Psst : If homesteading is one of your interest, I can definitely help you back with a lot of informations and references, and it would be my pleasure!
This is nice! I joined the site and am happy to answer any questions but likely won’t have time to be your main discourse admin. I like some of the decisions you’ve made as well and would be glad to compare notes.
You’re right there’s a weird SSO issue - maybe a wordpress plugin that is not playing nice. I got a few automated emails related to my account but eventually got in.
My general advice would be to try and solve as many issues as you can through the meta community at large, i.e. in public. The more eyes you have on an issue, the more you’re likely to get the right answer faster.
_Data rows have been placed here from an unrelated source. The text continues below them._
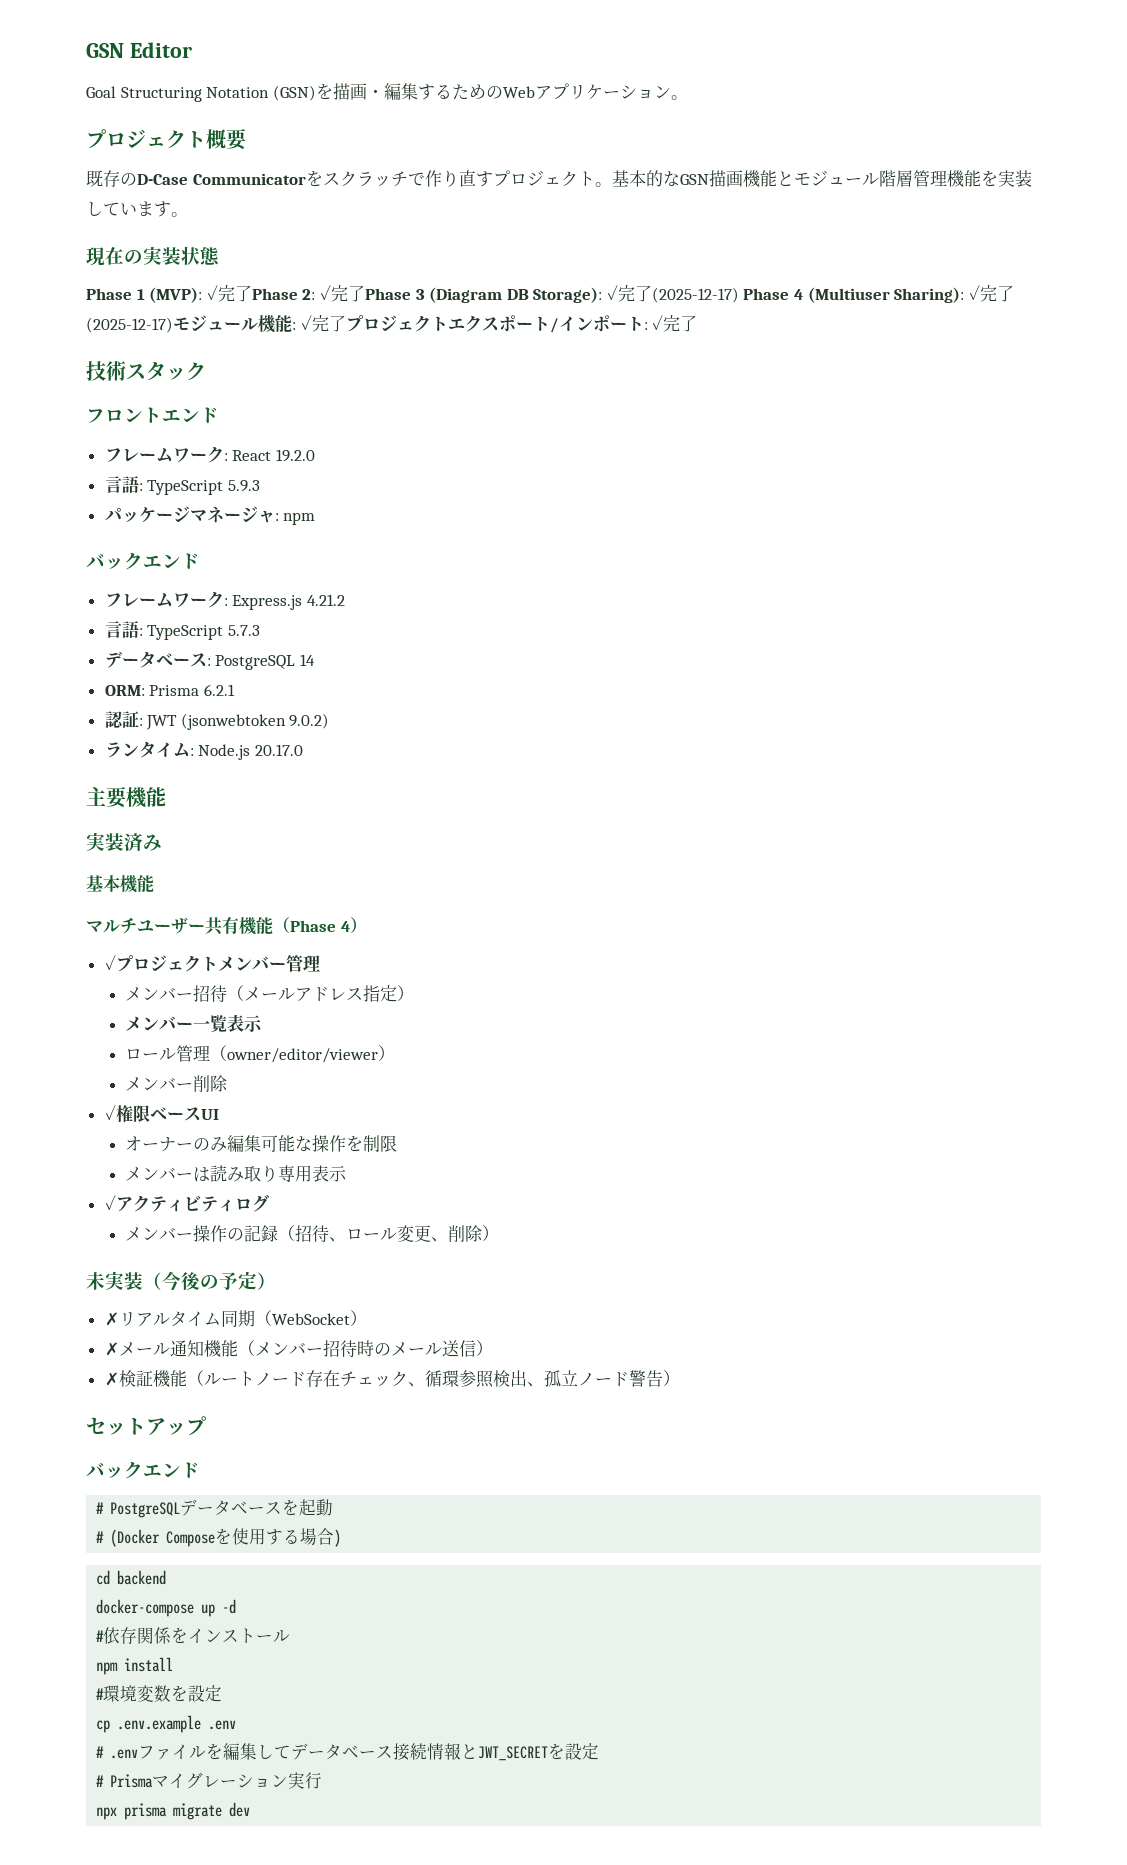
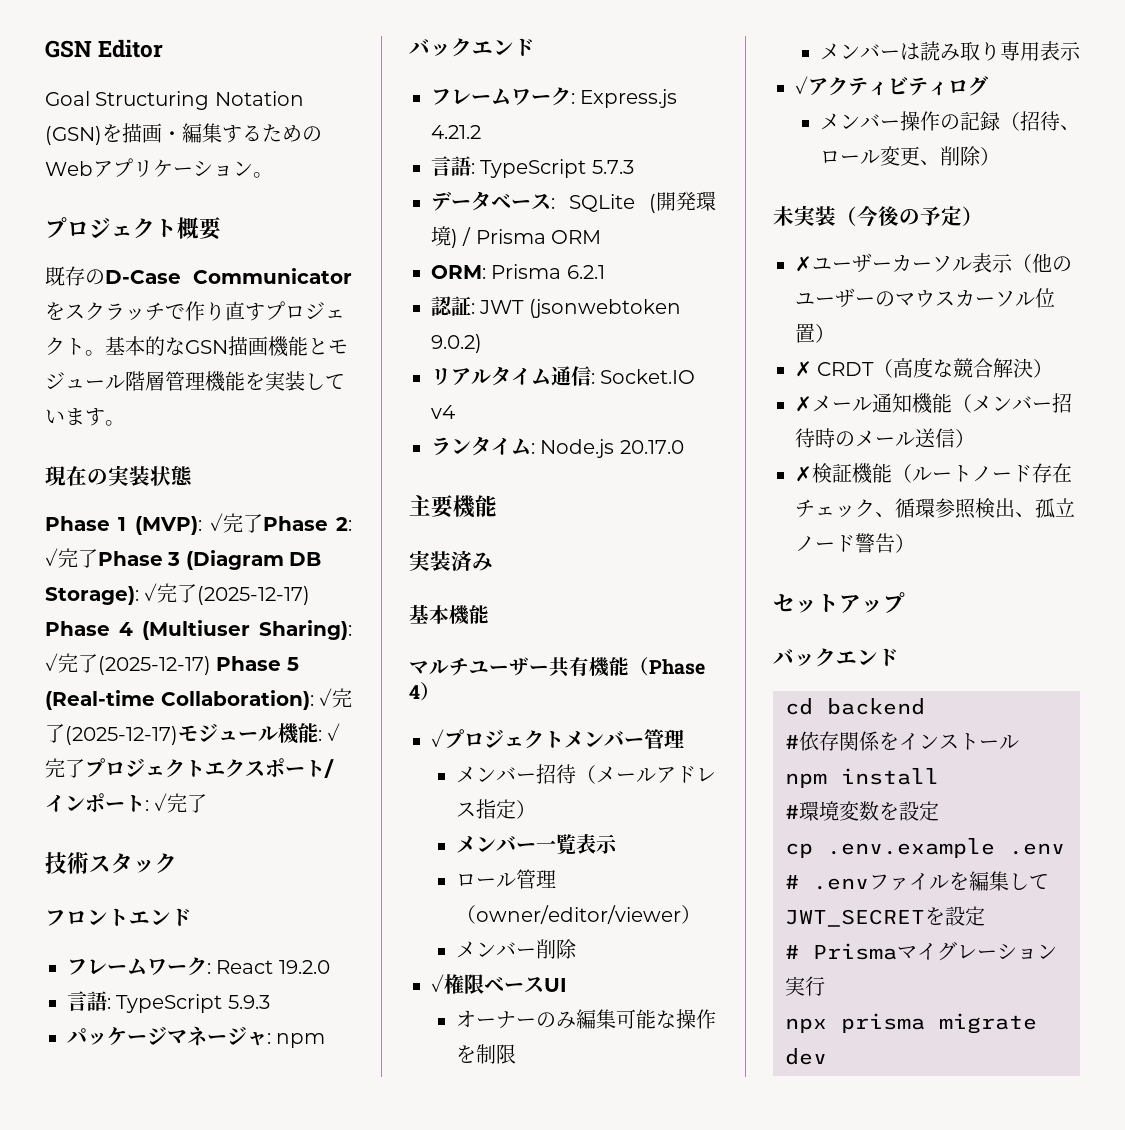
- Phase 1 (MVP): ✓完了Phase 2: ✓完了Phase 3 (Diagram DB Storage): ✓完了(2025-12-17) Phase 4 (Multiuser Sharing): ✓完了(2025-12-17)モジュール機能: ✓完了プロジェクトエクスポート/インポート: ✓完了
+ Phase 1 (MVP): ✓完了Phase 2: ✓完了Phase 3 (Diagram DB Storage): ✓完了(2025-12-17) Phase 4 (Multiuser Sharing): ✓完了(2025-12-17) Phase 5 (Real-time Collaboration): ✓完了(2025-12-17)モジュール機能: ✓完了プロジェクトエクスポート/インポート: ✓完了
- データベース: PostgreSQL 14
+ データベース: SQLite (開発環境) / Prisma ORM
+ リアルタイム通信: Socket.IO v4
- ✗リアルタイム同期（WebSocket）
+ ✗ユーザーカーソル表示（他のユーザーのマウスカーソル位置）
+ ✗ CRDT（高度な競合解決）
- # PostgreSQLデータベースを起動
- # (Docker Composeを使用する場合)
- docker-compose up -d
- # .envファイルを編集してデータベース接続情報とJWT_SECRETを設定
+ # .envファイルを編集してJWT_SECRETを設定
The way to work with the community in this ‘open’ way is:
Do as much preparatory work on an issue as possible, up to the limit of your own knowledge.
Find the right category and topic to post in. This means doing a bit of research on other topics that may cover your issue.
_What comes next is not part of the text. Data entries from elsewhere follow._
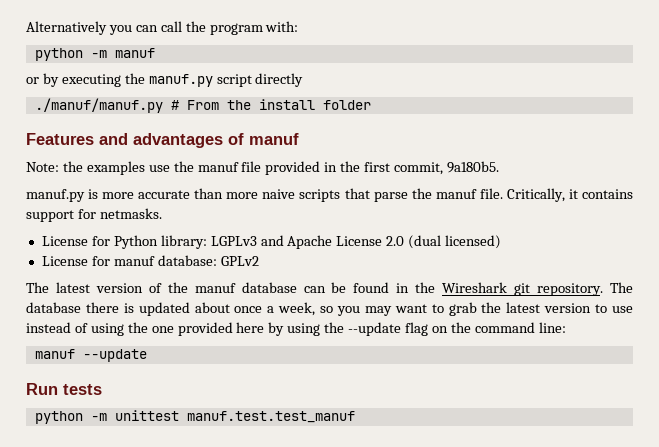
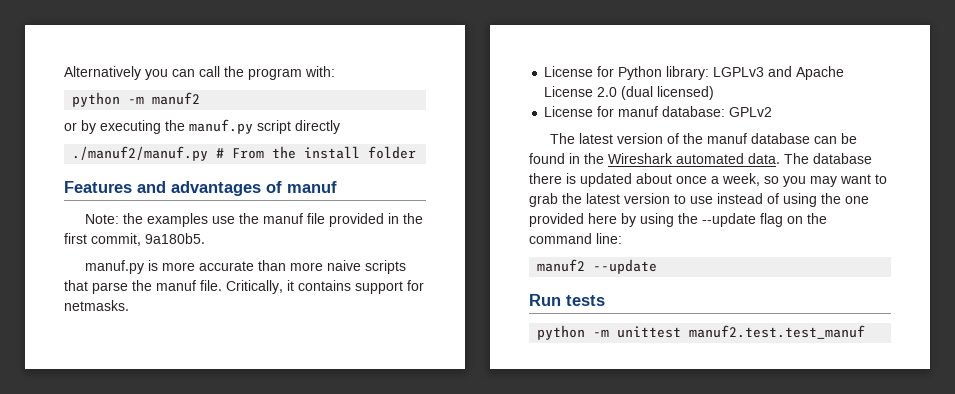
- python -m manuf
+ python -m manuf2
- ./manuf/manuf.py # From the install folder
+ ./manuf2/manuf.py # From the install folder
- The latest version of the manuf database can be found in the Wireshark git repository.
+ The latest version of the manuf database can be found in the Wireshark automated data.
- manuf --update
+ manuf2 --update
- python -m unittest manuf.test.test_manuf
+ python -m unittest manuf2.test.test_manuf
Asking specific questions or for help with specific issues in as clear and structured fashion as possible.
Essentially, try to do as much ‘background’ work as possible to make it easier for folks to help you. The thing to avoid is general pleas for help or long, unstructured descriptions.
In either case (not enough detail, or too much), it requires folks helping you to do a fair amount of “project management” work before they can advise on the nuts and bolts of your issue. Which means some folks who might know the answer won’t respond.
You are right, and it makes me smile because it’s the exact same thing I say to peuplier members
As long as my partner did the " background technical job", I never interacted here, or even really dig into Discourse (great) possibilities.
That’s a wonderful world I just begin to discover!
@tobiaseigen thank you for your kind words! It would be a pleasure to talk with you about those decisions, feel free to ask me
For my next issue (cause, thanks to web, I know an another one will pop some day or another haha) I will present it as clear and specific as I can, in the right category. Is it okay if I tag generous people here who offered to help, in those future questions?
The general etiquette for @mentioning folks is to do it if you know they have specific knowledge or responsibility for an issue.
Even then it is sometimes best to not mention a specific person, partly because it can sometimes come across as a bit pushy (i.e. an expectation / entitlement that the person will help you), but also because there will likely be others who see the post and know the answer, i.e. the “many eyes make problems small” principle.
The way to view this is that your relationship is with “the community”, rather than specific people who are helping you out. You will tend to get helped by certain people, but @mentioning the same people all the time is not always the best way to facilitate that relationship. It’s a case by case judgement.
Feel free to @mention me every now and then, particularly on questions about plugins and other Discourse customisations.